Task statement
Print, with no pictures, the exact lines that run from the one containing "tax: 32.93 -> 24.50" through the last line of the material below, both ends included.

Data provided
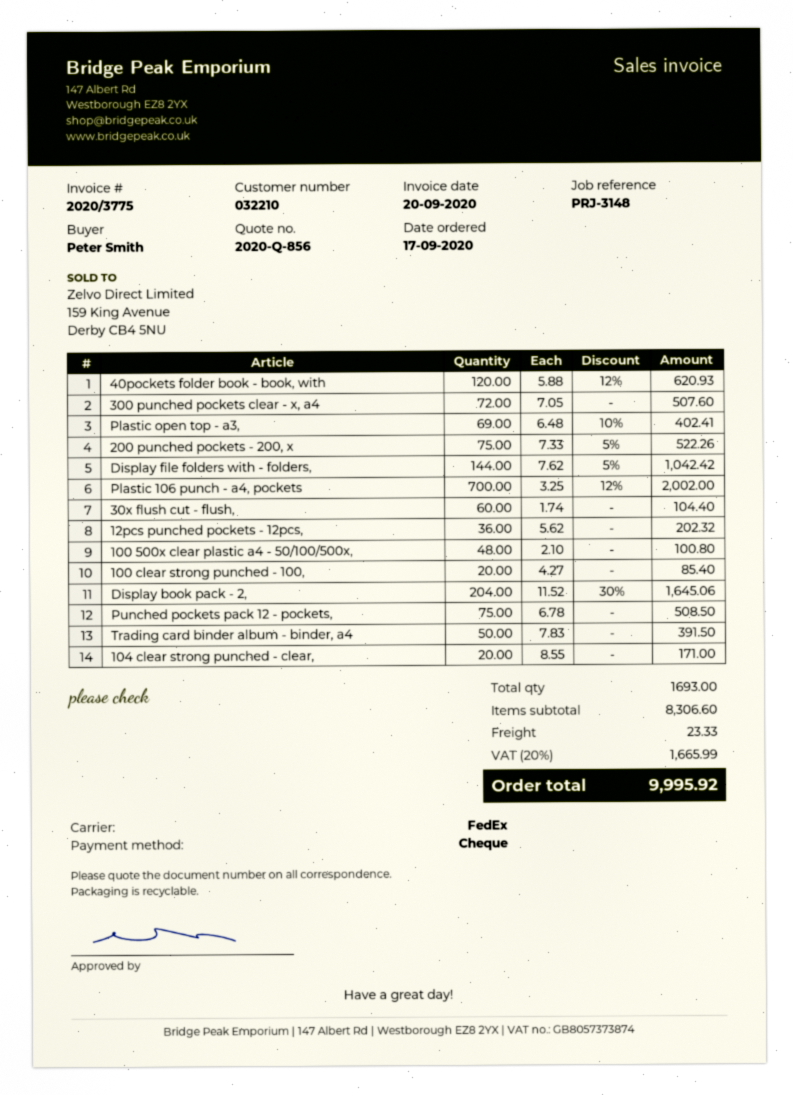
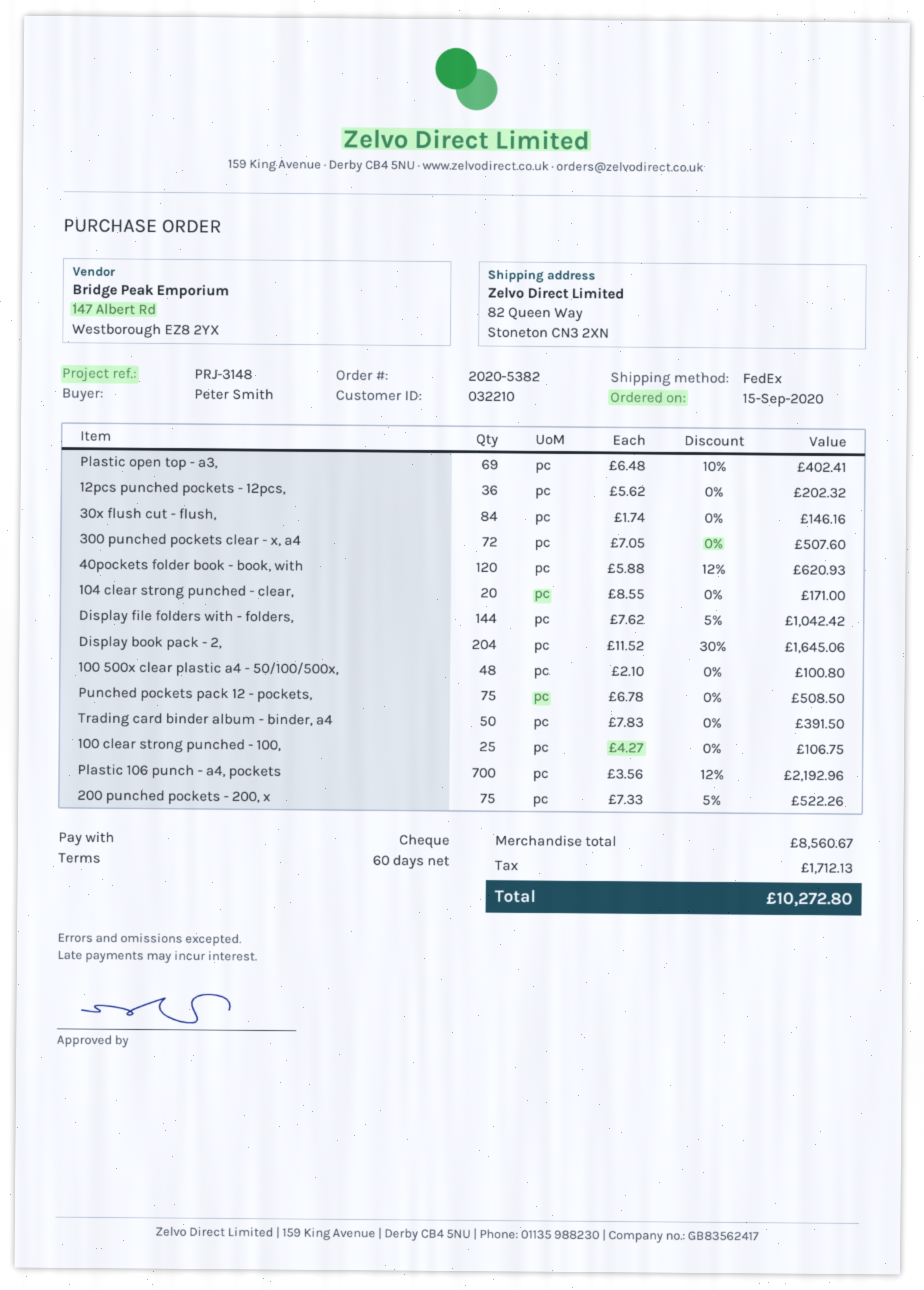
order date: 2020-09-17 -> 2020-09-15
Plastic 106 punch - a4, pockets: 700 x 3.25 - 12% = 2002.00 -> 700 x 3.56 - 12% = 2192.96
30x flush cut - flush,: 60 x 1.74 = 104.40 -> 84 x 1.74 = 146.16
100 clear strong punched - 100,: 20 x 4.27 = 85.40 -> 25 x 4.27 = 106.75
subtotal: 8306.60 -> 8560.67
shipping: 23.33 -> none
tax: 1665.99 -> 1712.13
total: 9995.92 -> 10272.80

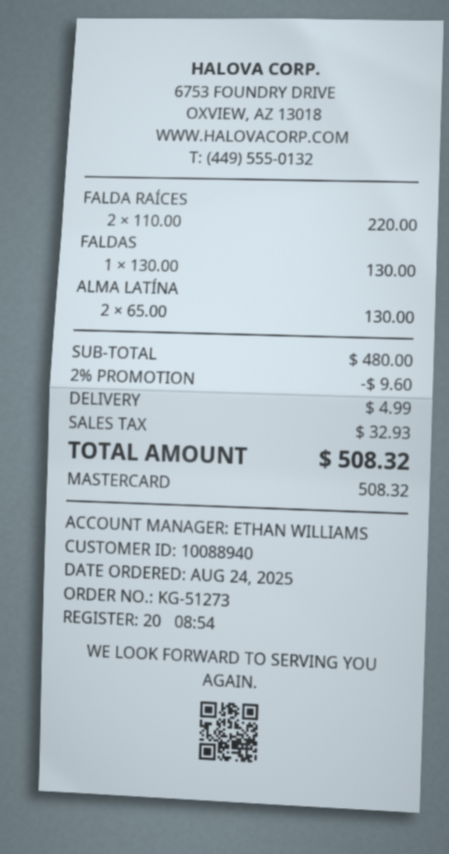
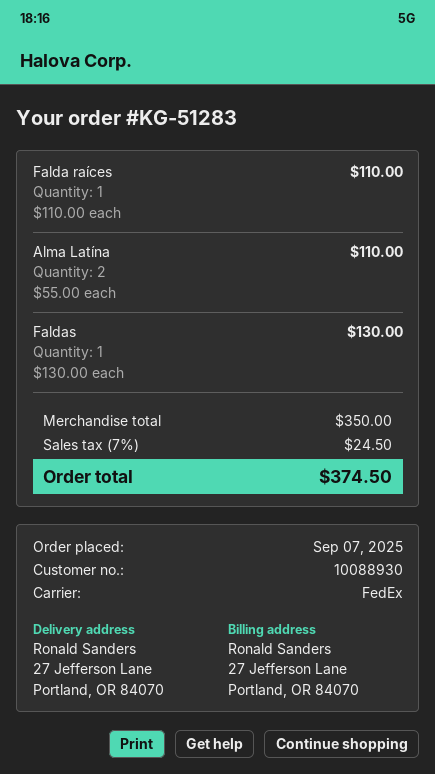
order number: KG-51273 -> KG-51283
order date: 2025-08-24 -> 2025-09-07
customer number: 10088940 -> 10088930
FALDA RAÍCES: 2 x 110.00 = 220.00 -> 1 x 110.00 = 110.00
ALMA LATÍNA: 2 x 65.00 = 130.00 -> 2 x 55.00 = 110.00
subtotal: 480.00 -> 350.00
discount: 2% = 9.60 -> none
shipping: 4.99 -> none
tax: 32.93 -> 24.50
total: 508.32 -> 374.50

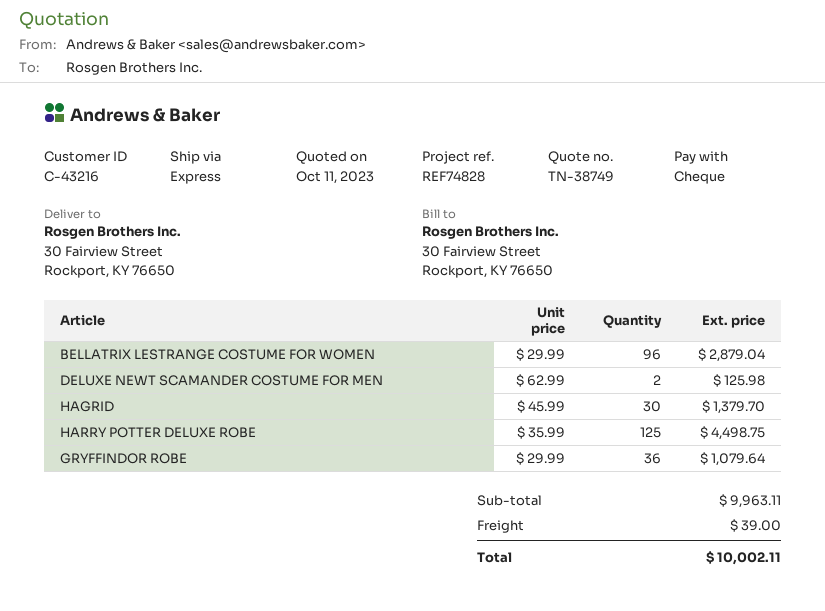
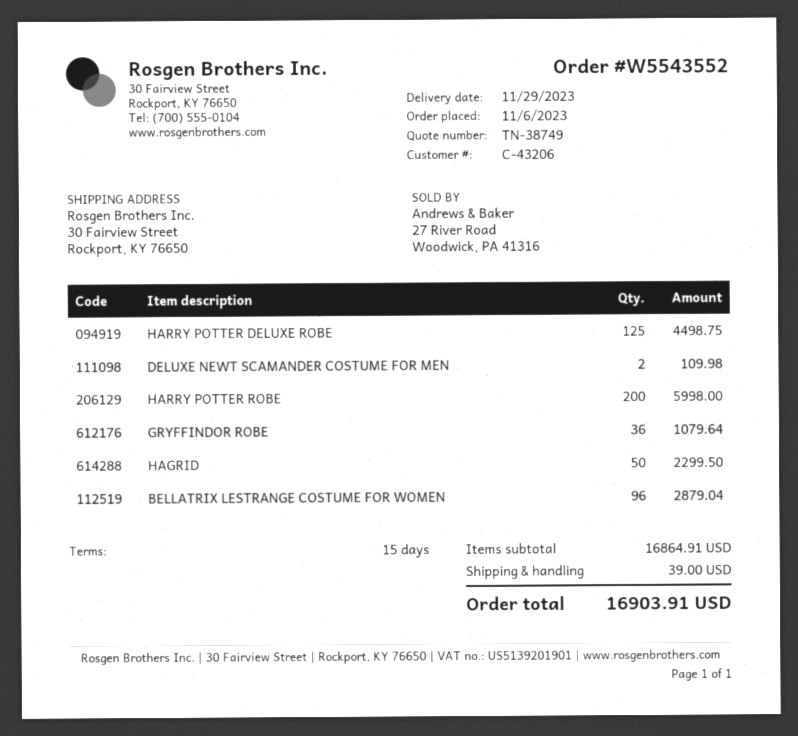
customer number: C-43216 -> C-43206
DELUXE NEWT SCAMANDER COSTUME FOR MEN: 2 for 125.98 -> 2 for 109.98
HAGRID: 30 for 1379.70 -> 50 for 2299.50
HARRY POTTER ROBE: none -> 200 for 5998.00
subtotal: 9963.11 -> 16864.91
total: 10002.11 -> 16903.91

Worked solution
tax: 32.93 -> 24.50
total: 508.32 -> 374.50

customer number: C-43216 -> C-43206
DELUXE NEWT SCAMANDER COSTUME FOR MEN: 2 for 125.98 -> 2 for 109.98
HAGRID: 30 for 1379.70 -> 50 for 2299.50
HARRY POTTER ROBE: none -> 200 for 5998.00
subtotal: 9963.11 -> 16864.91
total: 10002.11 -> 16903.91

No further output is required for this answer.